Of course MTE + Scan described above may not be vulnerable to this attack, but my point stands that MTE is very much viewed as a memory safety hardening feature (and thus the security implications that come with safety hardening).
This isn’t that bad news either. It may leave existing chips vulnerable but the next iteration of MTE will probably account for this problem (assuming you can’t patch microcode to solve this).
Are Google really pushing it a 'proper' security feature? You've quoted a line at the end of a blog that doesn't elaborate further. In the android documentation for instance it stats '[MTE] helps detect use-after-free and buffer-overflow bugs': https://source.android.com/docs/security/test/memory-safety/... without making any stronger claims.

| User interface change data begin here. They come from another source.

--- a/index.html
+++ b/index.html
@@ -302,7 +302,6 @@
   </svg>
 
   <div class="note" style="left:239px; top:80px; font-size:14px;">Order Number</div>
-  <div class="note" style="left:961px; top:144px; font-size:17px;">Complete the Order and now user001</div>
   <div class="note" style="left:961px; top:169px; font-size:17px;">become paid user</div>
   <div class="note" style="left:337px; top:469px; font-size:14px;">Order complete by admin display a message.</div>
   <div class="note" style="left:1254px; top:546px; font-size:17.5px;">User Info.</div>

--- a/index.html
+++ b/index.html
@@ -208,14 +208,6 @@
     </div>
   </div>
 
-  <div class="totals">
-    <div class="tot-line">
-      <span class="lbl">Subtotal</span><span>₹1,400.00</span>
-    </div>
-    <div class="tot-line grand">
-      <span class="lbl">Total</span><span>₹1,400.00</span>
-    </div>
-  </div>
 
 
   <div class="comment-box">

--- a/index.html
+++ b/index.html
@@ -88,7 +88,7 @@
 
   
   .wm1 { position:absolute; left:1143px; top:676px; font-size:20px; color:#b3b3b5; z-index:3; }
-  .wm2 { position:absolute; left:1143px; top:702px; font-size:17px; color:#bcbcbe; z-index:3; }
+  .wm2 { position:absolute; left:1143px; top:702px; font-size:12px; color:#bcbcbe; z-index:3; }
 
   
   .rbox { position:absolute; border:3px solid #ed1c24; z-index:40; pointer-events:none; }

> This isn’t that bad news either. It may leave existing chips vulnerable but the next iteration of MTE will probably account for this problem (assuming you can’t patch microcode to solve this).
I might argue fixing is is actively bad. Helps push the idea this is a feature to actually use for security rather than augment bug detection. Still fixing it shouldn't be too hard, just speculate as you do currently but always assume the tag check passes so you get the same speculative behaviour regardless of tag values (likely easier said than done of course, probably some fun corner cases where they'd still differ).
I’d say yes. Reading the blogs fully (and reading comments from people like Herb) makes it pretty clear it’s seen as a defense in depth mechanism. Yes it’s a debugging tool but since it’s running always at runtime it’s also usable for security purposes.
Whether it should be used for security or not is irrelevant - it clearly will be and I don’t see why it’s inherently undesirable. Seems like a useful technique to further raise the complexity of exploit chains needed to execute an attack and in some applications the speculation bypass may not even matter (eh CHERI + MTE is not subject to this attack based on what’s been written).
The annoying thing is that ARM engineers took your position instead of realizing it will be used for security applications anyway and fixing the speculation issue during the design phase since they did know about this.
MTE can be enabled in two modes. One is "synchronous": tag checking occurs on the relevant load/store instruction and will raise a segmentation fault immediately in case of a mismatch; this mode is slower but retains information about where the bad memory access was (i.e., hence intended for debugging). The second mode is asynchronous, where any mismatches are only raised after a context switch; this mode has minimal overhead but loses relevant debugging information (i.e., hence intended as a run-time protection).
The difference between 100% reliability and 7% reliability in this environment might exceed a million dollars.